Asino di Martina Franca, attitudini e impieghi

Nel secondo dopoguerra è iniziata una lenta riduzione del numero. Ciò sia per la crescente meccanizzazione della nostra agricoltura, sia per una contrazione della produzione mulattiera.

All’inizio degli anni ’80 l’avvenire della razza asinina di Martina Franca destava non poche preoccupazioni. A parte i 6-7 allevatori più significativi, tutti gli altri nuclei di allevamento sono andati via via perdendosi.

Dagli anni ’90 assistiamo invece ad un sempre maggiore interesse verso questa razza. Ciò per una generale maggiore attenzione verso l’asino e, in particolare, verso l’asino di Martina Franca, l’asino di maggior taglia al mondo.

C’è un ritorno alla produzione del mulo: in Italia sugli Appennini e sulle Alpi, all’estero in molti paesi dell’UE. Si sono infine aperti due nuovi importanti sbocchi di mercato: la produzione di latte di asina per uso pediatrico e per l’industria cosmetica, nonchè la produzione di carne di asino per il consumo fresco e per gli insaccati. Le richieste di asini di Martina Franca sono quindi in forte crescita.

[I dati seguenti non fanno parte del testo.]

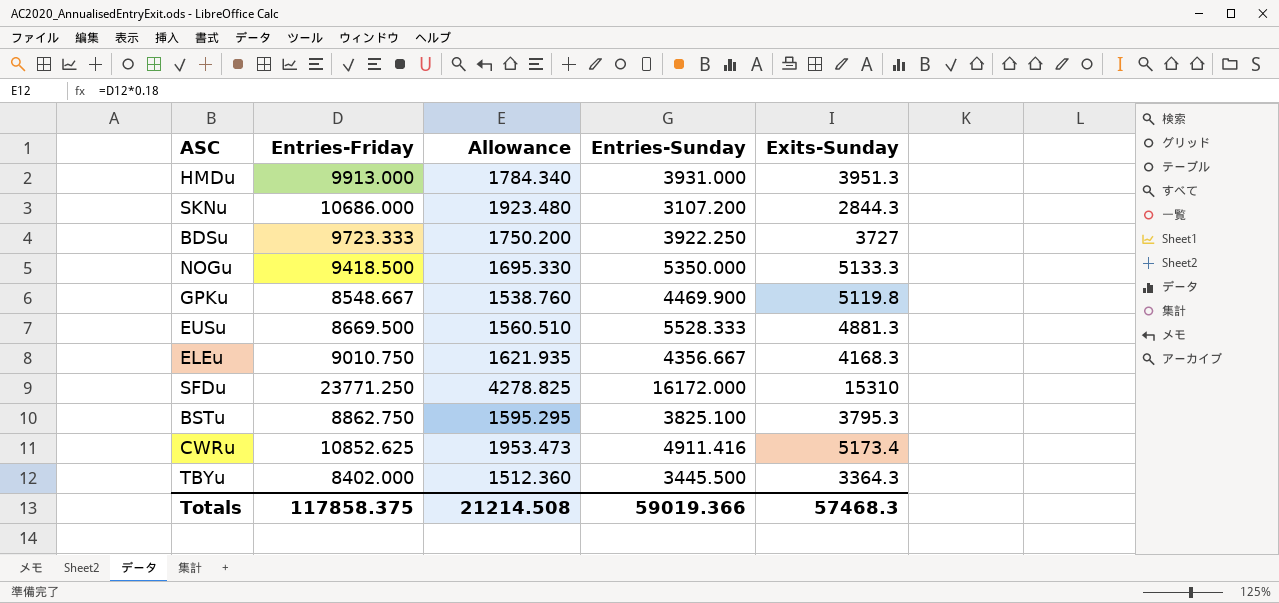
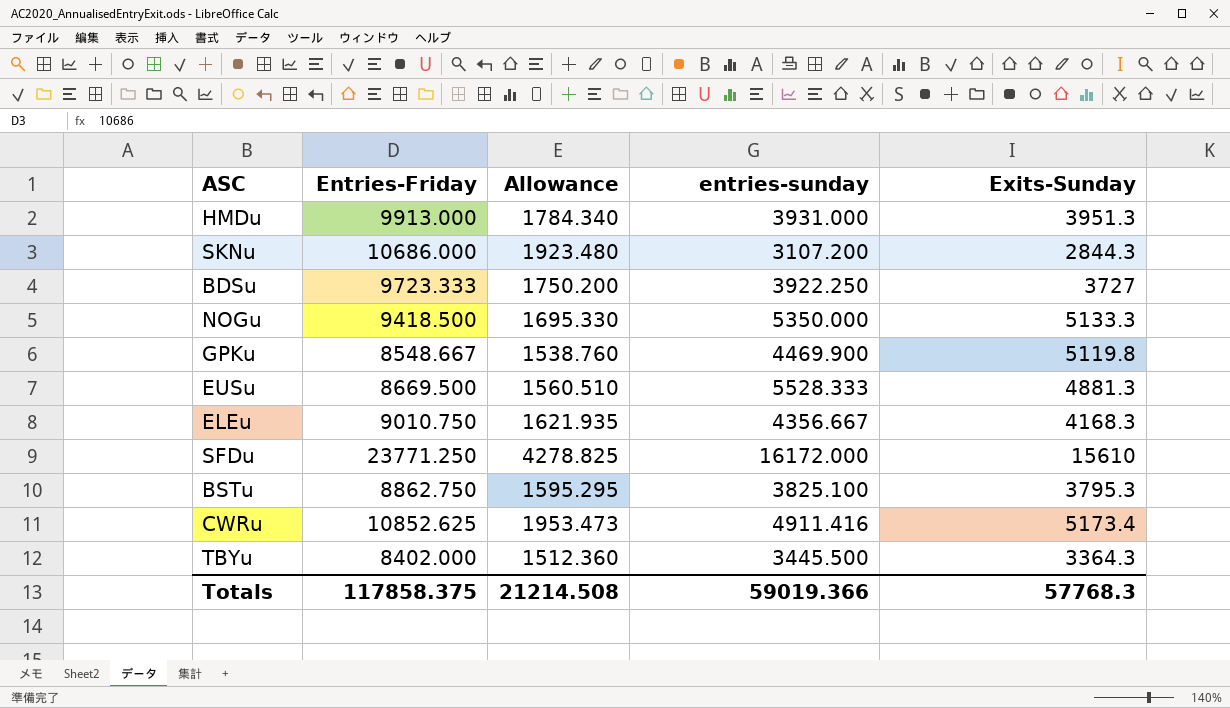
column name: Entries-Sunday -> entries-sunday
SFDu | Exits-Sunday: 15310 -> 15610
Totals | Exits-Sunday: 57468.3 -> 57768.3

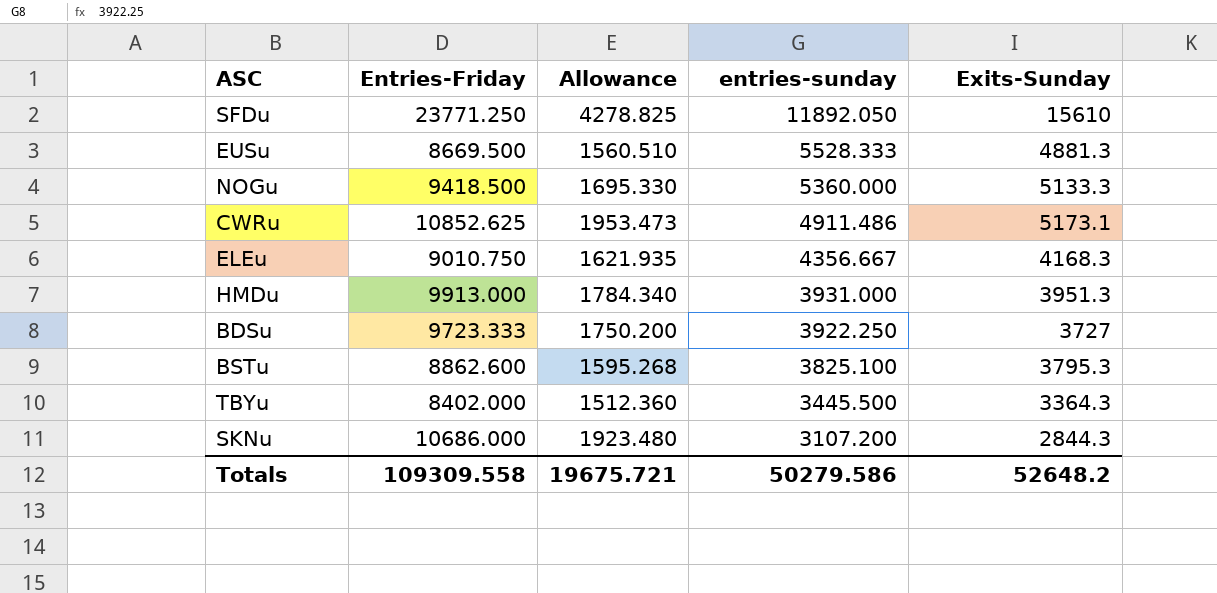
row order: none -> entries-sunday descending
row GPKu: 8548.667 | 1538.760 | 4469.900 | 5119.8 -> none
SFDu | entries-sunday: 16172.000 -> 11892.050
NOGu | entries-sunday: 5350.000 -> 5360.000
CWRu | entries-sunday: 4911.416 -> 4911.486
CWRu | Exits-Sunday: 5173.4 -> 5173.1
BSTu | Entries-Friday: 8862.750 -> 8862.600
BSTu | Allowance: 1595.295 -> 1595.268
Totals | Entries-Friday: 117858.375 -> 109309.558
Totals | Allowance: 21214.508 -> 19675.721
Totals | entries-sunday: 59019.366 -> 50279.586
Totals | Exits-Sunday: 57768.3 -> 52648.2

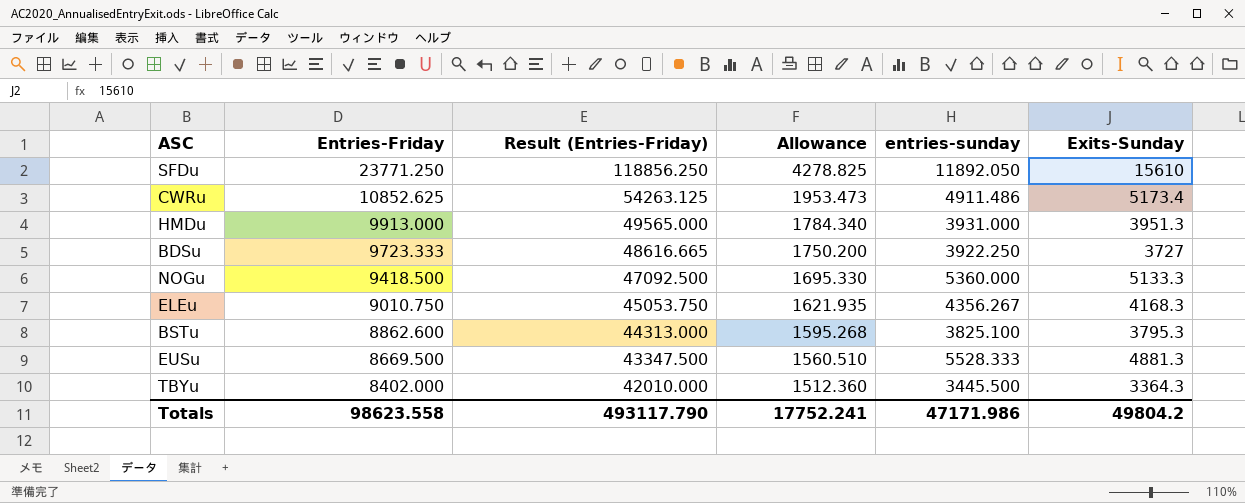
row order: entries-sunday descending -> Entries-Friday descending
column Result (Entries-Friday) | formula: none -> [Entries-Friday] * 5
row SKNu: 10686.000 | 1923.480 | 3107.200 | 2844.3 -> none
CWRu | Exits-Sunday: 5173.1 -> 5173.4
ELEu | entries-sunday: 4356.667 -> 4356.267
Totals | Entries-Friday: 109309.558 -> 98623.558
Totals | Allowance: 19675.721 -> 17752.241
Totals | entries-sunday: 50279.586 -> 47171.986
Totals | Exits-Sunday: 52648.2 -> 49804.2

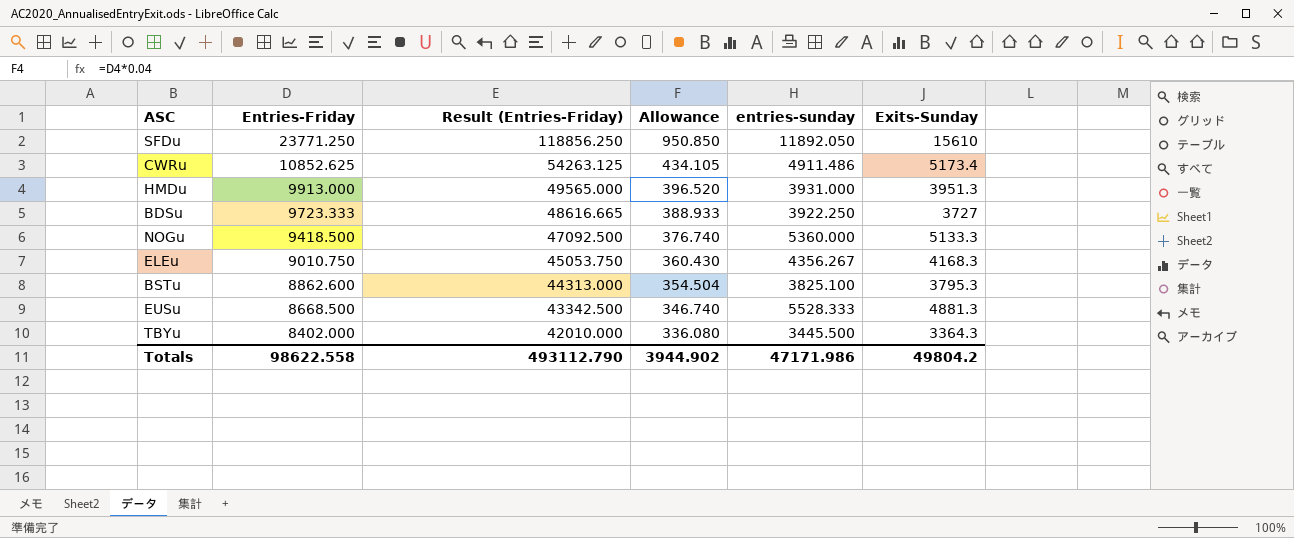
column Allowance | formula: [Entries-Friday] * 0.18 -> [Entries-Friday] * 0.04
EUSu | Entries-Friday: 8669.500 -> 8668.500
EUSu | Result (Entries-Friday): 43347.500 -> 43342.500
Totals | Entries-Friday: 98623.558 -> 98622.558
Totals | Result (Entries-Friday): 493117.790 -> 493112.790
Totals | Allowance: 17752.241 -> 3944.902

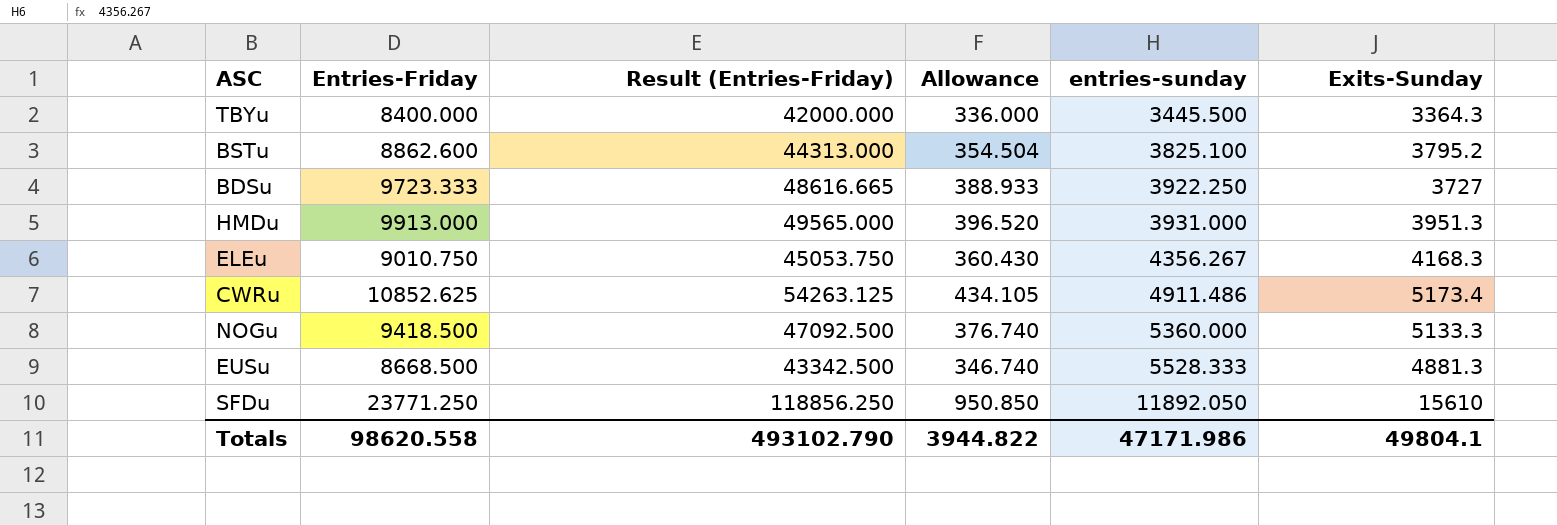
row order: Entries-Friday descending -> entries-sunday ascending
TBYu | Entries-Friday: 8402.000 -> 8400.000
TBYu | Result (Entries-Friday): 42010.000 -> 42000.000
TBYu | Allowance: 336.080 -> 336.000
BSTu | Exits-Sunday: 3795.3 -> 3795.2
Totals | Entries-Friday: 98622.558 -> 98620.558
Totals | Result (Entries-Friday): 493112.790 -> 493102.790
Totals | Allowance: 3944.902 -> 3944.822
Totals | Exits-Sunday: 49804.2 -> 49804.1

Gli allevatori non riescono a far fronte alle richieste. In una zona marginale e svantaggiata come la Murgia, l’asino di Martina Franca, animale di poche pretese alimentari, allevato brado nei boschi, sta portando agli allevatori un interessante integrazione di reddito, tanto che gli allevamenti storici hanno fortemente incrementato il numero di soggetti allevati e nuovi allevamenti stanno sorgendo un po’ ovunque.